┌─ EXERCISE DATA

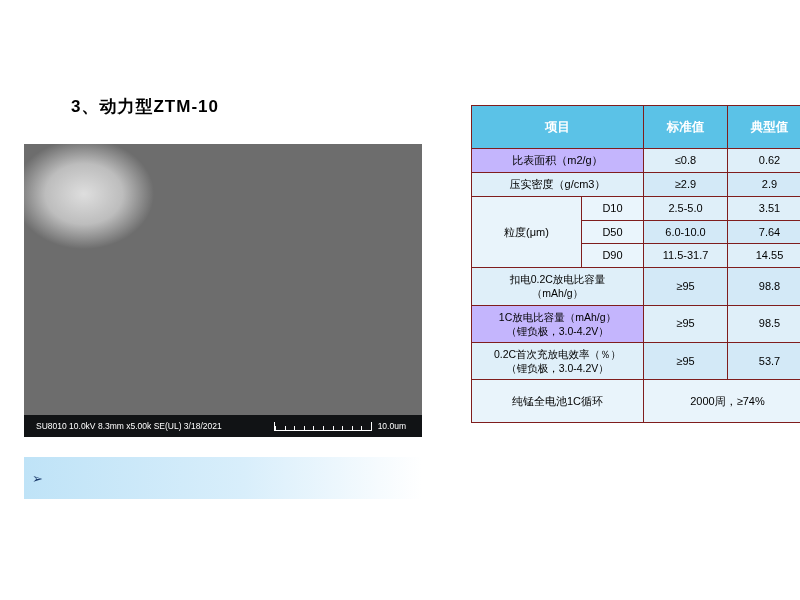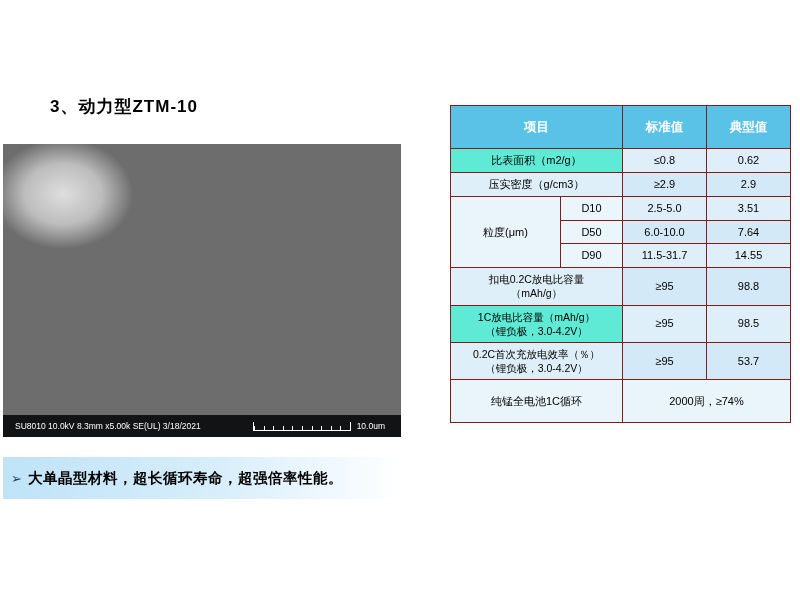"3、动力型ZTM-10" #slide { margin-left: none -> 21px }
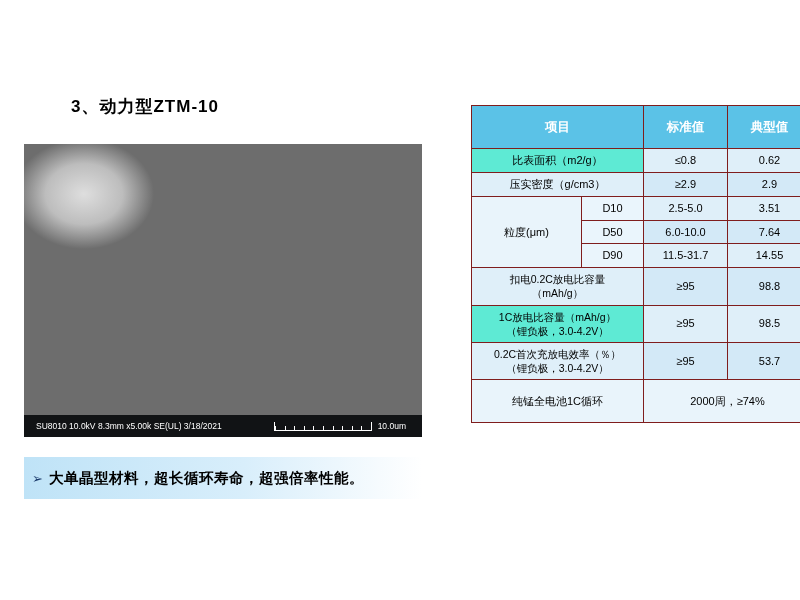"比表面积（m2/g）" .cell-item { background: #5eead4 -> #c4b5fd }
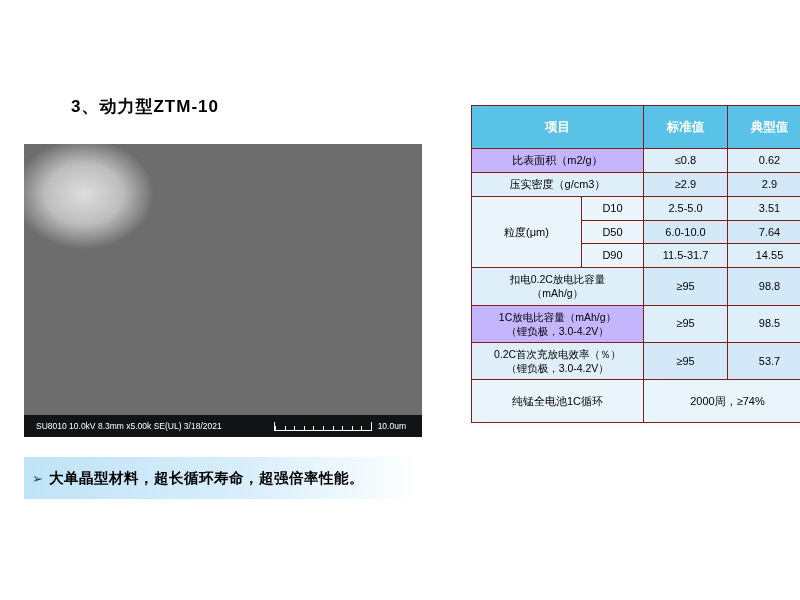"大单晶型材料，超长循环寿命，超强倍率性能。" span { html: <span>大单晶型材料，超长循环寿命，超强倍率性能。</span> -> none }
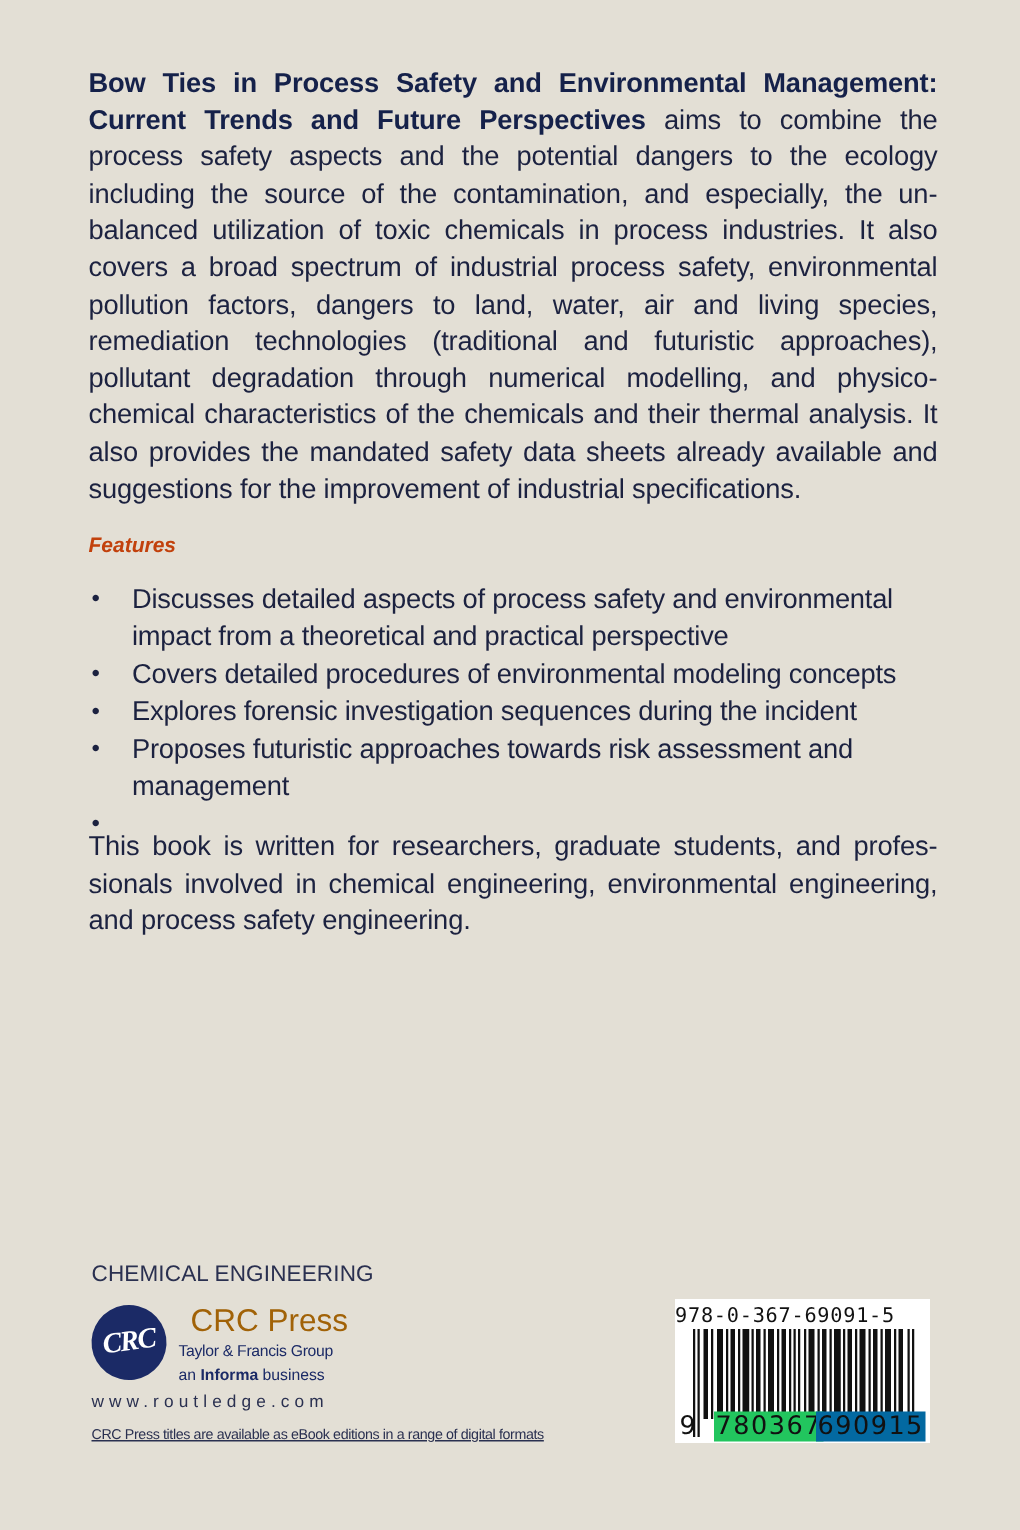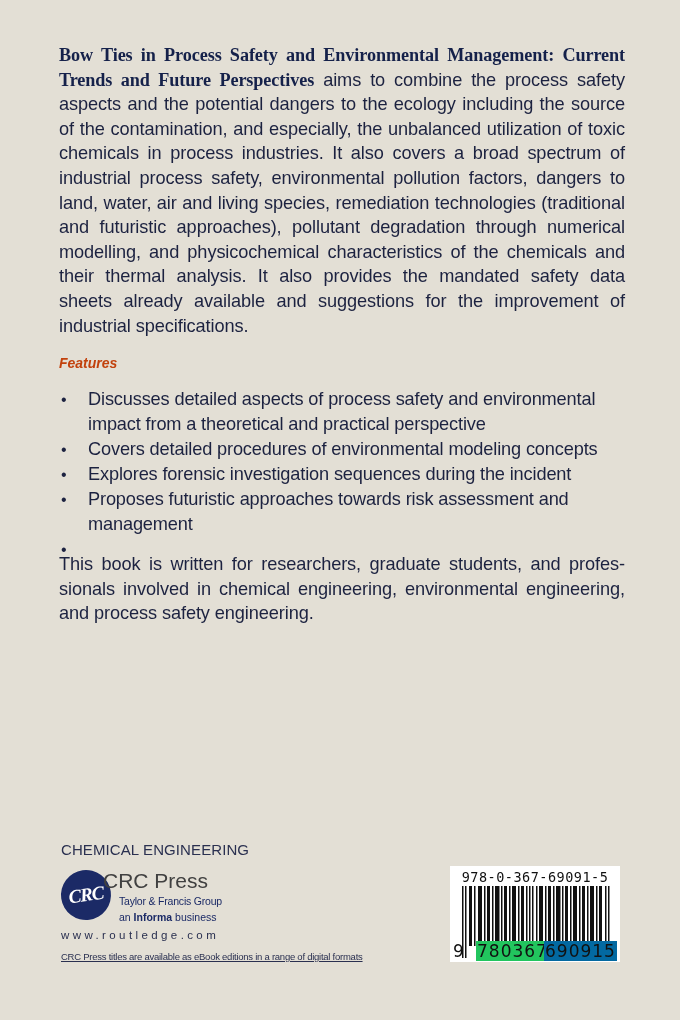"Bow Ties in Process Safety" .blurb b { font-family: Liberation Serif, serif -> none }
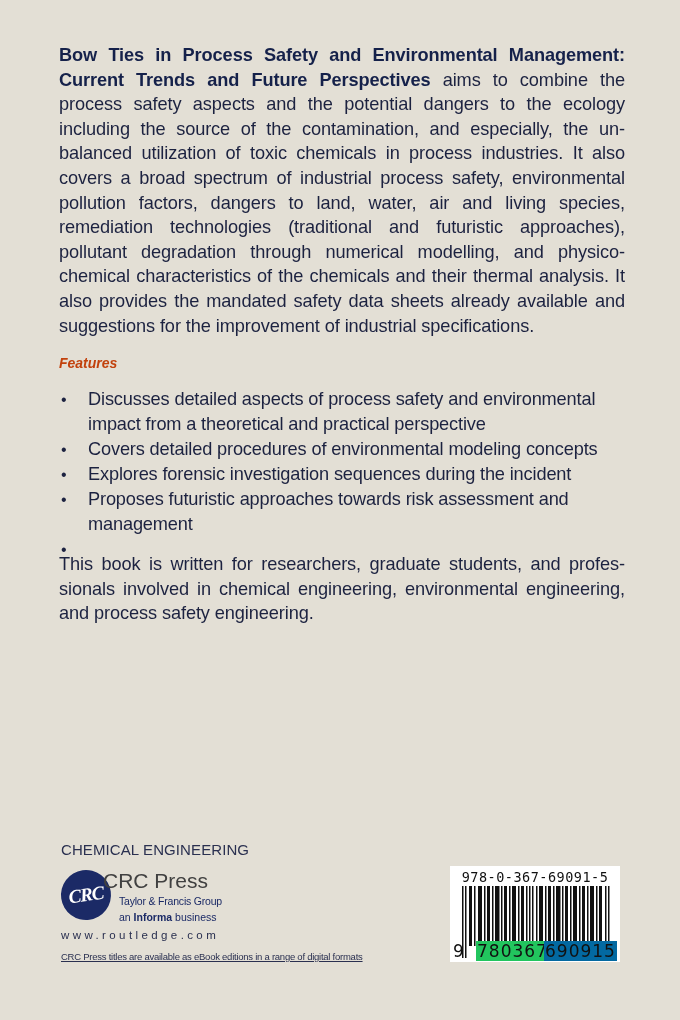"CRC Press" .crc-name { color: #404040 -> #a16207; left: 42px -> 66px }
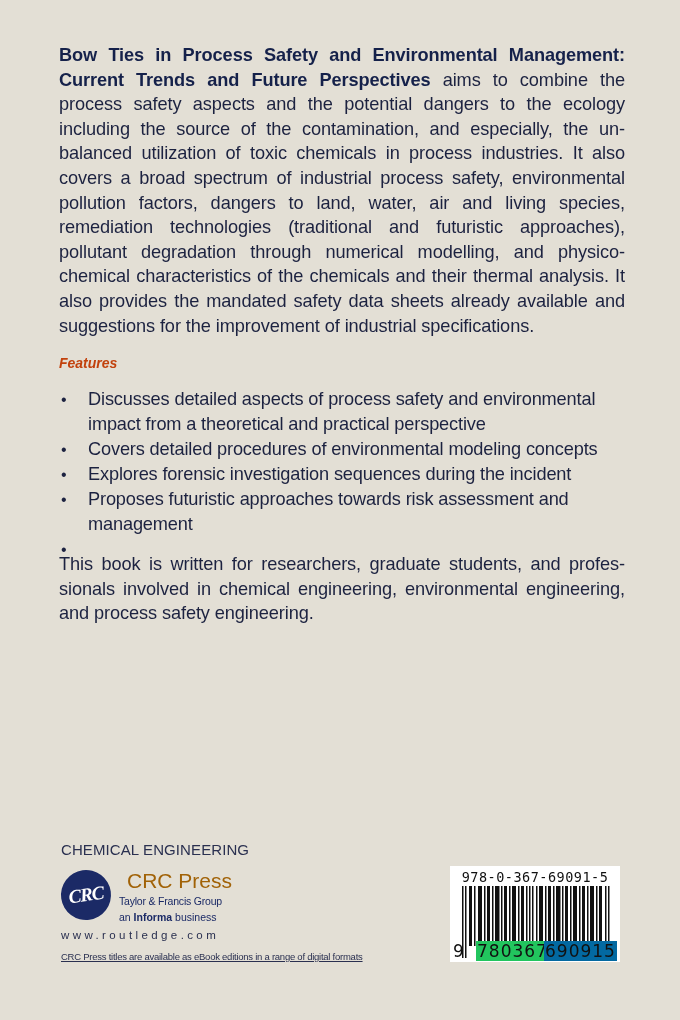"978-0-367-69091-5" .isbn-top { text-align: center -> left }
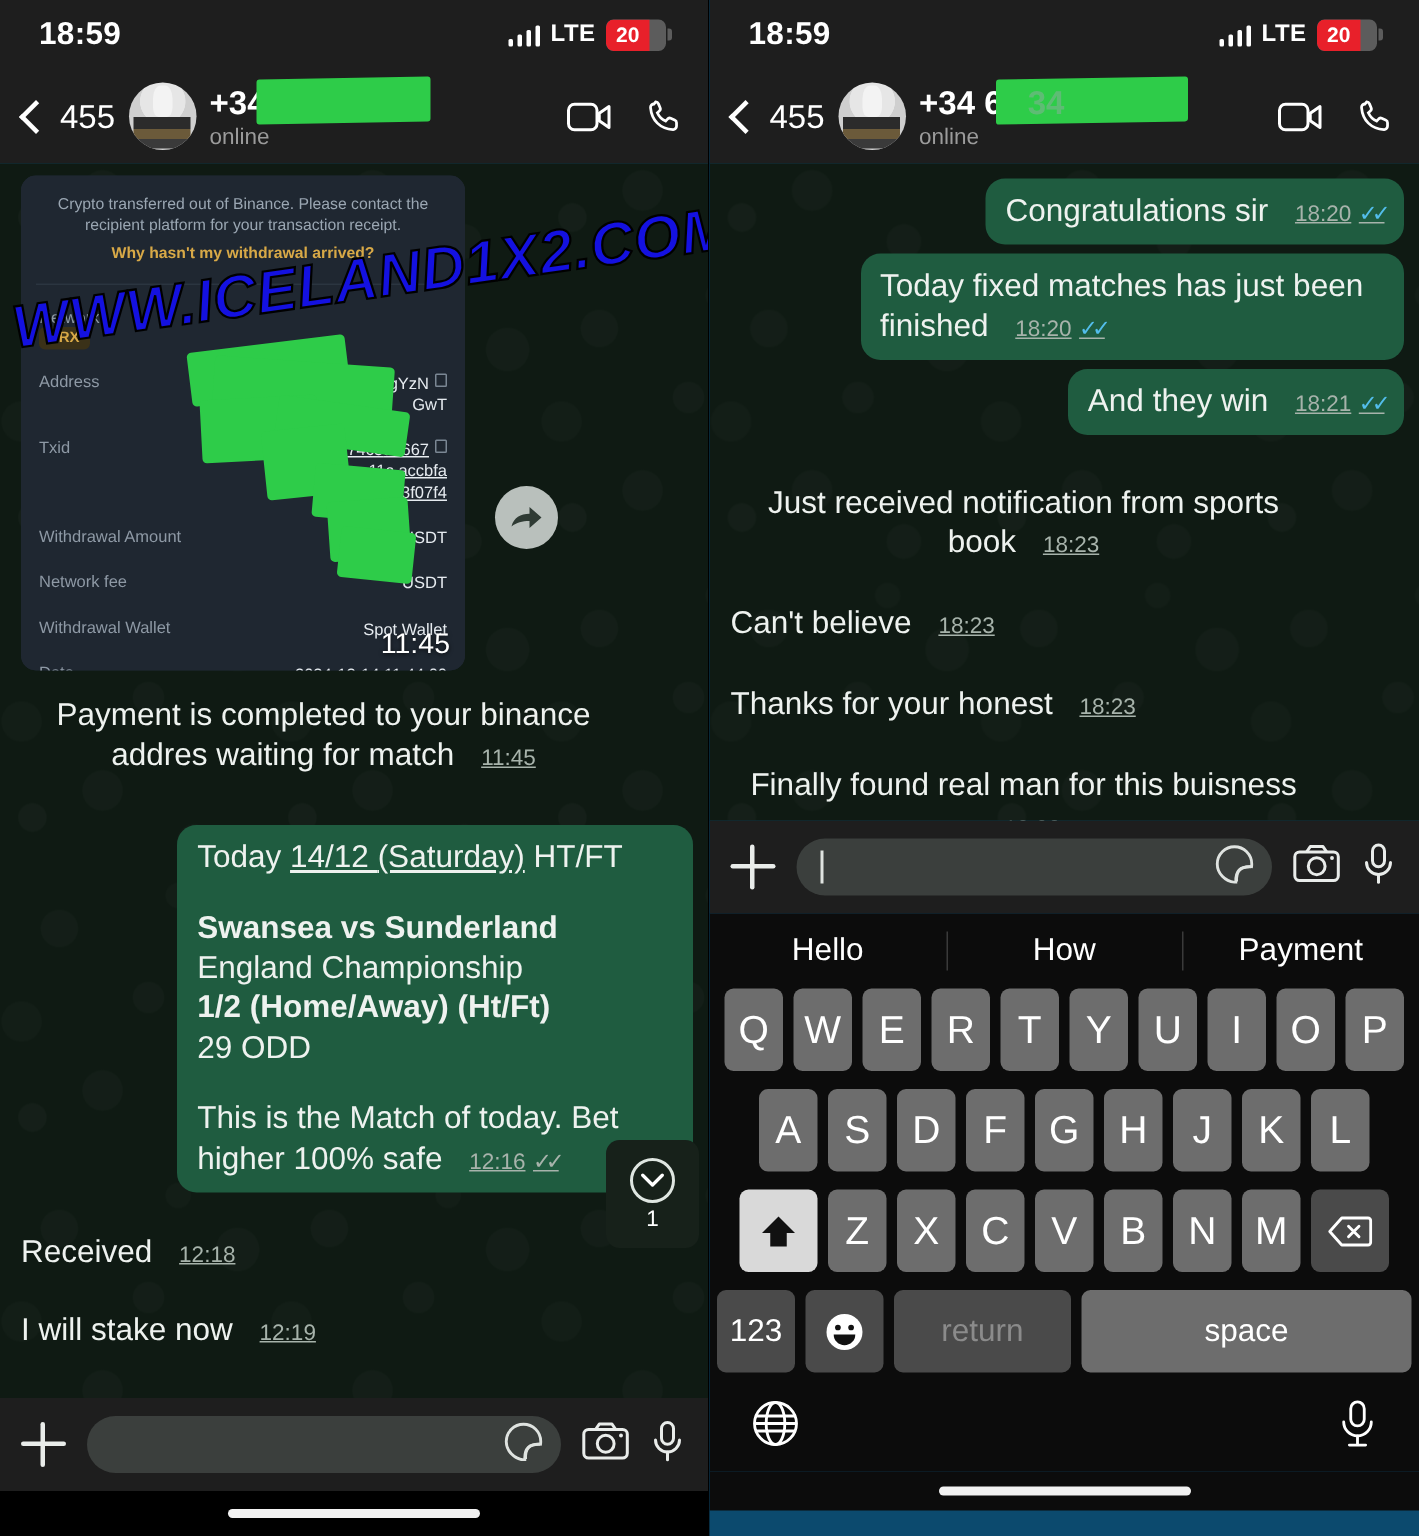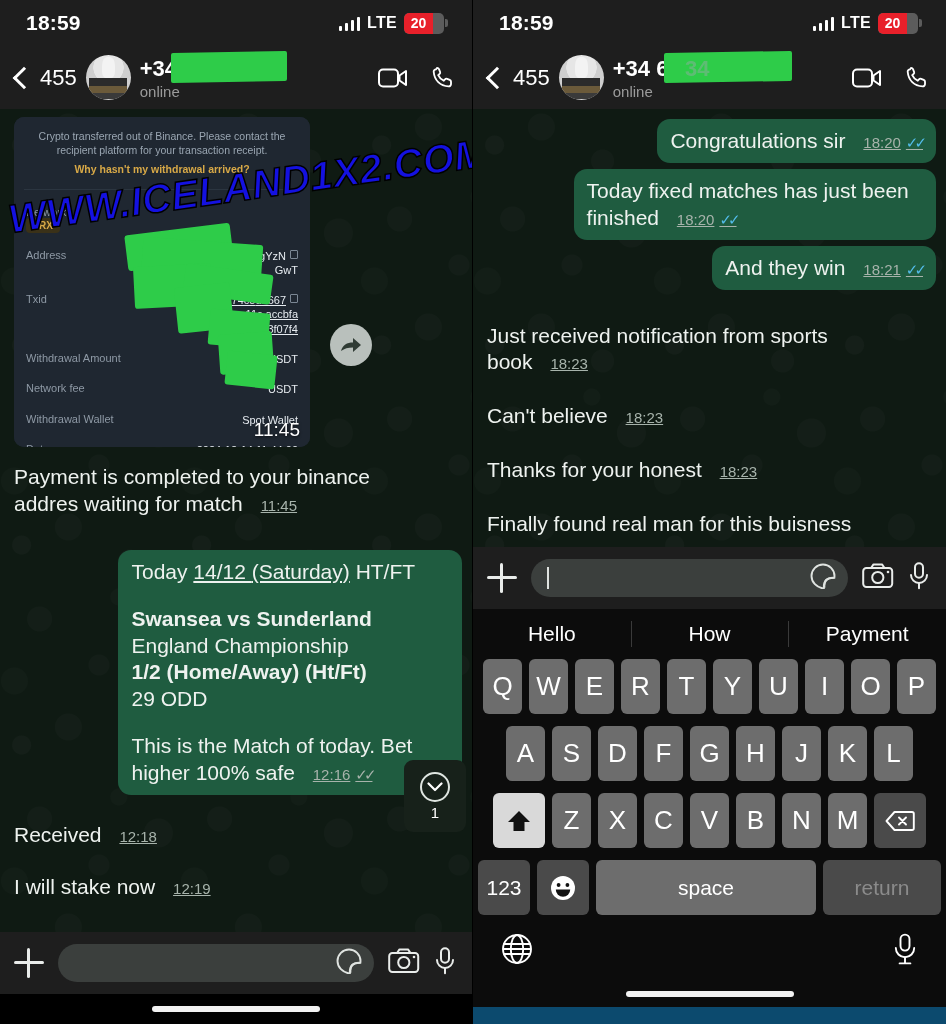"Just received notification from sports" .bubble.in { text-align: none -> center }
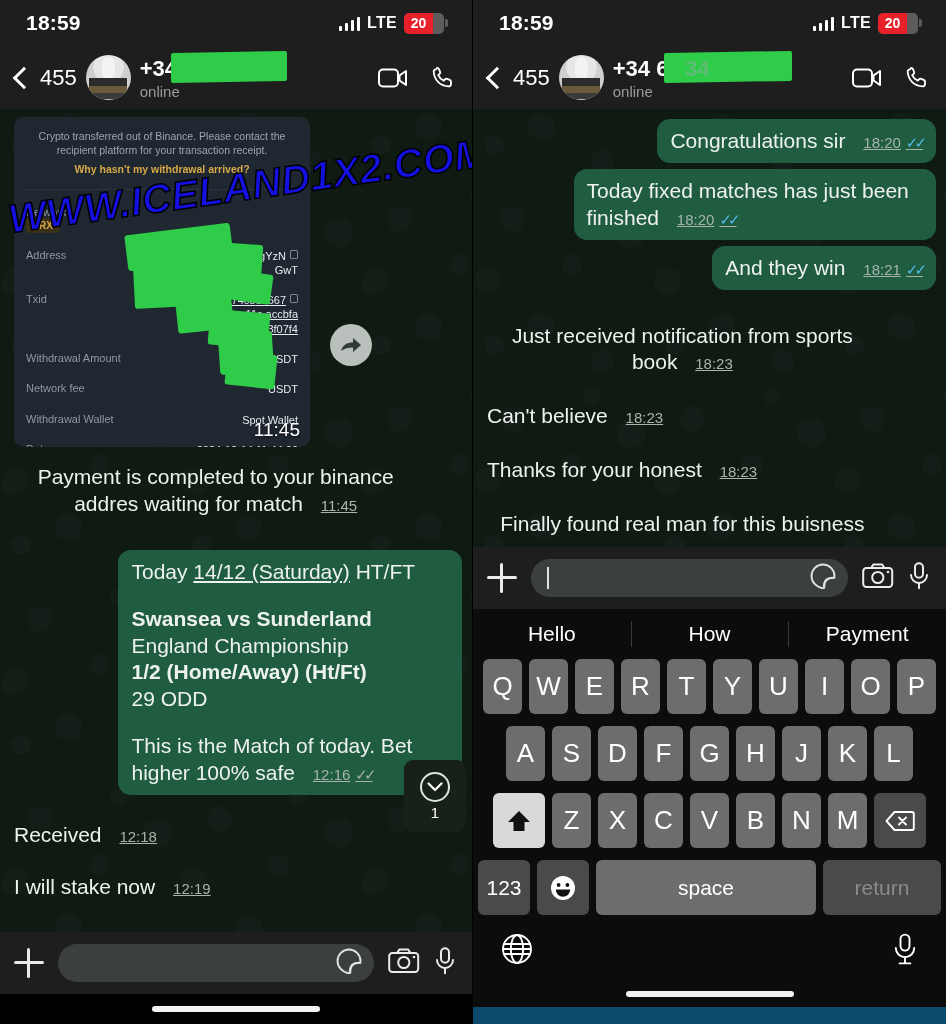"space" div.key { order: before "return" -> after "return" }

└─

## GOAL OF THE EXERCISE:
Word for word, retype the lines in the entries above that run from the one with "background: #5eead4 ->" through the one with "text-align: center ->". Both ends count; pictures do not.

## EXERCISE OUTPUT:
"比表面积（m2/g）" .cell-item { background: #5eead4 -> #c4b5fd }
"大单晶型材料，超长循环寿命，超强倍率性能。" span { html: <span>大单晶型材料，超长循环寿命，超强倍率性能。</span> -> none }
"Bow Ties in Process Safety" .blurb b { font-family: Liberation Serif, serif -> none }
"CRC Press" .crc-name { color: #404040 -> #a16207; left: 42px -> 66px }
"978-0-367-69091-5" .isbn-top { text-align: center -> left }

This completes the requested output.